Dalam Escape Room versi layar lebar, ada enam partisipan yang dilibatkan. Konfigurasinya terdiri dari seorang mahasiswi yang memiliki otak encer tapi sukar bersosialisasi bernama Zoey (Taylor Davis), seorang pebisnis muda yang ambisius bernama Jason (Jay Ellis), seorang pekerja di toserba yang alkoholik bernama Ben (Logan Miller), seorang veteran perang yang mengalami trauma bernama Amanda (Deborah Ann Woll), seorang pecandu permainan escape room bernama Danny (Nik Dodani), dan seorang pengemudi truk bernama Mike (Tyler Labine). Keenamnya mendapatkan undangan dari perusahaan Minos untuk mencoba merasakan pengalaman memainkan escape room milik mereka yang digadang-gadang “imersif” atau menyerupai kenyataan. Agar mereka semakin tertarik, Minos menyiapkan hadiah uang tunai sebesar $10 ribu bagi pemain yang sanggup menuntaskan tantangan hingga akhir. Didorong oleh motivasi berbeda antara satu dengan lain – sebagai contoh; Ben membutuhkan uang, Danny mencintai permainan ini, dan Zoey memerlukan tantangan – mereka pun bersedia mencoba permainan ini. Tanpa ada kecurigaan sedikitpun, keenam partisipan mulanya mengira bahwa ini hanyalah sebatas permainan… sampai kemudian ancaman tertampang nyata di depan mata. Mereka memasuki ruangan demi ruangan yang memiliki oven raksasa, udara dingin, ‘lantai berlubang’, sampai dinding bergerak yang dapat mengakhiri hidup mereka apabila teka-teki gagal dipecahkan.
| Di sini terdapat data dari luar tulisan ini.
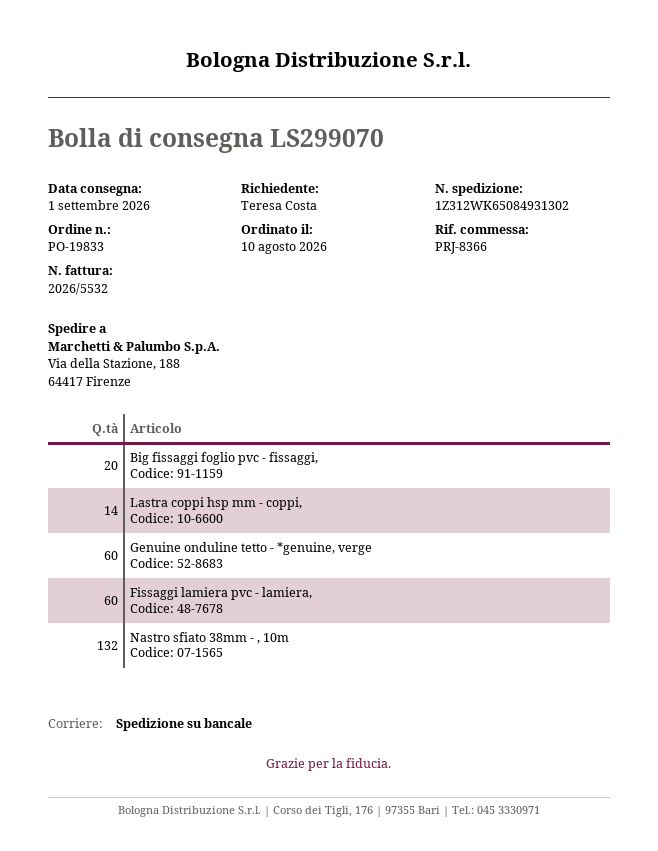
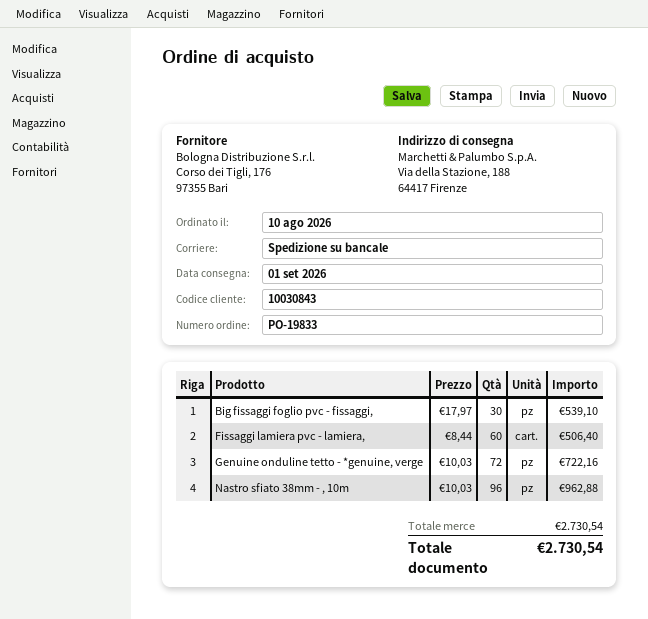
Big fissaggi foglio pvc - fissaggi,: 20 -> 30
Lastra coppi hsp mm - coppi,: 14 -> none
Genuine onduline tetto - *genuine, verge: 60 -> 72
Nastro sfiato 38mm - , 10m: 132 -> 96

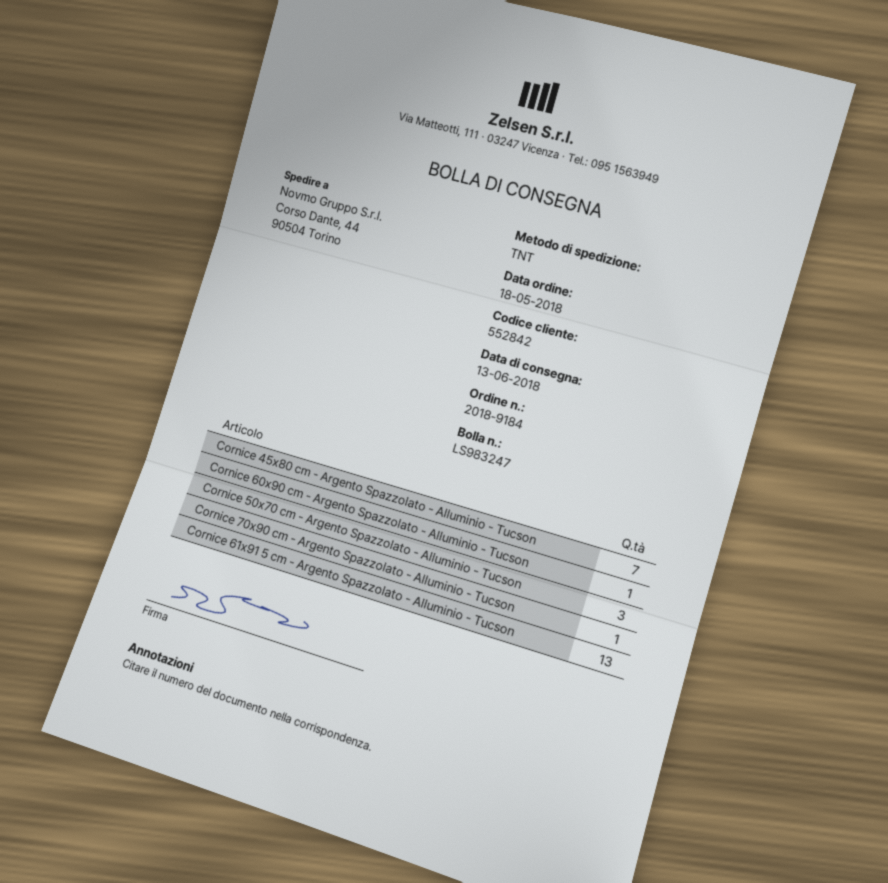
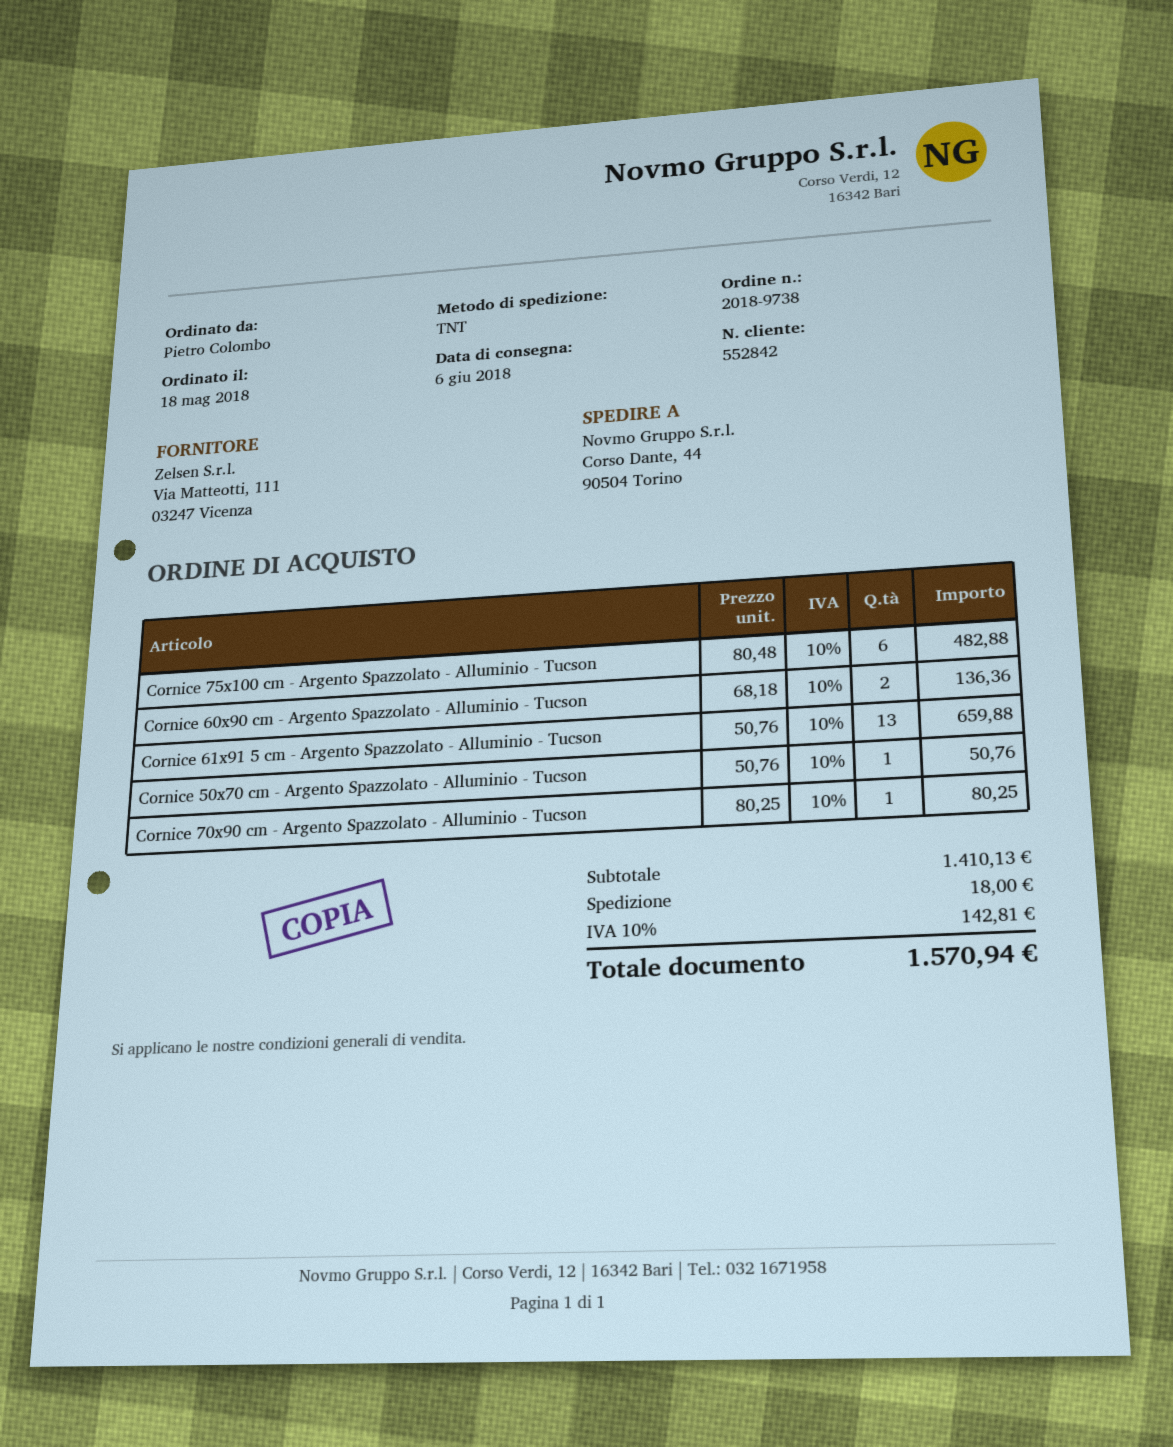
order number: 2018-9184 -> 2018-9738
delivery date: 2018-06-13 -> 2018-06-06
Cornice 45x80 cm - Argento Spazzolato - Alluminio - Tucson: 7 -> none
Cornice 60x90 cm - Argento Spazzolato - Alluminio - Tucson: 1 -> 2
Cornice 50x70 cm - Argento Spazzolato - Alluminio - Tucson: 3 -> 1
Cornice 75x100 cm - Argento Spazzolato - Alluminio - Tucson: none -> 6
Jika yang kamu butuhkan adalah film untuk seru-seruan di kala senggang, Escape Room sejatinya bukanlah pilihan yang mengecewakan. Secara pribadi, saya mampu menikmati sajian dari Adam Robitel ini setidaknya sampai memasuki menit ke-70. Apresiasi terbesar yang dapat saya sematkan kepada Escape Room adalah desain produksinya yang terbilang impresif sehingga memungkinkan setiap ruangan untuk memiliki ciri khasnya sendiri-sendiri sekaligus memberi kesan ‘imersif’ seperti disebut oleh para partisipan. Dalam permainan rancangan Minos ini, kamu akan menjumpai ruangan menyerupai ruang tunggu yang diam-diam menyimpan oven raksasa, ruangan menyerupai danau membeku yang dinginnya bukan kepalang, ruangan menyerupai bar tempat bermain billiard yang posisinya terbalik, sampai ruangan menyerupai bangsal rumah sakit. Adanya pembeda di setiap ruangan ini secara tidak langsung menghindarkan penonton dari kejenuhan lantaran muncul keingintahuan mengenai wujud ruangan selanjutnya. Berhubung tingkat kesulitan senantiasa menanjak, ada pula rasa penasaran untuk mengetahui tantangan seperti apa lagi yang bakal dihadapi oleh para partisipan. Memang sih beberapa tantangan tampak terlampau mudah untuk dipecahkan, tapi syukurlah Escape Room masih menyimpan satu momen yang betul-betul membuat jantung ini berdegup kencang dan kaki terasa lemas. Bagi saya, momen tersebut dapat dijumpai di ruang billiard.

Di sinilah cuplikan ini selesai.